2.ハンディファンの安全機能は進化している
近年のハンディファンは、冷却プレートやミスト機能などの付加価値だけでなく、リチウムイオン電池の安全性向上にも力が入れられています。代表的な安全対策として次のようなものがあります。
① 過充電防止
充電が完了すると自動的に充電電流を制御し、それ以上充電しないようにする機能です。リチウムイオン電池は過充電状態になると内部で異常発熱を起こす可能性があるため、多くの製品で保護回路が搭載されています。
【表示例】過充電保護、充電保護回路、Battery Protectionなど
② 過放電防止
電池残量が極端に少なくなった状態での使用を防ぐ機能です。リチウムイオン電池は過放電によって内部構造が劣化し、その後の充電時に発熱や内部短絡を起こすリスクが高まるため、一定電圧以下になると自動停止する製品が増えています。
【表示例】過放電防止、過放電保護、電池保護回路など
③ 温度監視機能
電池や回路の温度を常時監視し、異常な温度上昇を検知すると充電や運転を停止する仕組みです。特に近年増えている冷却プレート付きの高出力モデルでは、温度管理が重要な安全機能となっています。
【表示例】温度センサー搭載、温度保護機能、異常温度検知、温度監視システムなど
④ 保護回路の多重化
最近の製品では、一つの保護機能だけに頼らず、過充電防止、過放電防止、過電流防止、短絡(ショート)防止などを複数組み合わせる「多重保護」が採用されています。万一、一つの保護機能が正常に作動しなくても、別の保護機能がバックアップする考え方です。

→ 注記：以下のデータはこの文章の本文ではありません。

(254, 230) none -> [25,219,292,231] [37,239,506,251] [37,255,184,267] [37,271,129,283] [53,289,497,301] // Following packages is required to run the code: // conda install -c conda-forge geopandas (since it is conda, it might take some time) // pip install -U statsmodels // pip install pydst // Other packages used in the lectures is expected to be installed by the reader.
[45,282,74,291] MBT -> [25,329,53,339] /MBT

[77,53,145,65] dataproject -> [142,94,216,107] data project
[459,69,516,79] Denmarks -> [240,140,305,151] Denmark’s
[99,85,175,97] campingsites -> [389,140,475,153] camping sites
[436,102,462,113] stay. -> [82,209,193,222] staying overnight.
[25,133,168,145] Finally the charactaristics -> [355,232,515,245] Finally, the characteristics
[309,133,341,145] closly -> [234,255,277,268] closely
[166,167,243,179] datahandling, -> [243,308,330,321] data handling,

【表示例】5つの安全保護機能、6重保護、多重保護システムなど
⑤ 落下試験・衝撃試験
ハンディファンは手に持って使用するため、落下事故が起こりやすい製品です。そのため近年は、落下試験、振動試験、衝撃試験などを実施し、日常使用で想定される衝撃に耐えられるか確認するメーカーも増えています。
【表示例】落下試験実施済み、衝撃試験実施など。パッケージには書かれていないこともあります。確認方法としては、メーカーHPで品質試験、安全試験を確認します。
⑥ 国際安全規格適合セルの採用
近年は電池セル自体についても安全性が重視されています。代表的なものが「IEC 62133-2」という国際安全規格です。この規格では、過充電、外部短絡、落下、振動、温度変化などに対する安全試験が定められており、この規格に適合したセルを採用していることを公表しているメーカーもあります。

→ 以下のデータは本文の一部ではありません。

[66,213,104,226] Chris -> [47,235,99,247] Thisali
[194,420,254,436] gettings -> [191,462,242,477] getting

【表示例】IEC62133-2適合、IEC62133認証セル採用。製品やパッケージに表示されていないことが多く、メーカーHPなどで確認します。
⑦ 誤作動防止機能
鞄やリュックの中で電源ボタンが押され、勝手に運転を開始してしまうことを防ぐための機能です。密閉された鞄の中で長時間動作すると、バッテリー消耗、モーター発熱、リチウムイオン電池への負荷が発生する可能性があります。そのため最近の製品では、意図しない起動を防ぐ工夫が増えています。
【表示例】ダブルクリックで電源ON、誤作動防止機能搭載など
(安全機能一覧)
以上のように安全対策も進化していますが、安全機能があるから事故が起きないわけではありません。NITEや消費者庁が繰り返し指摘しているのは、落下、水濡れ、車内放置、経年劣化による事故です。
安全機能は事故を減らすためのものですが、正しい使い方に代わるものではありません。
3.これまで使ってきたハンディファンは安全か確認を
これまで使ってきたハンディファンが以下のひとつでも当てはまる場合には使用を見直しましょう。
□ 長期間使用している(目安として3年以上)
□ 充電時間が長くなった
□ 使用時間が極端に短くなった
□ 本体が熱くなる
□ 落としたことがある
□ 本体が変形している
□ 異臭がする
4.廃棄時にも注意

ハンディファンの多くにはリチウムイオン電池が使用されています。不要になったハンディファンを一般ごみとして廃棄すると、ごみ収集車やごみ処理施設で電池が損傷し、発火するおそれがあります。実際に、リチウムイオン電池製品が原因とみられる火災が全国のごみ処理施設などで発生しています。廃棄する際は、自治体や販売店が定める回収方法に従って処分してください。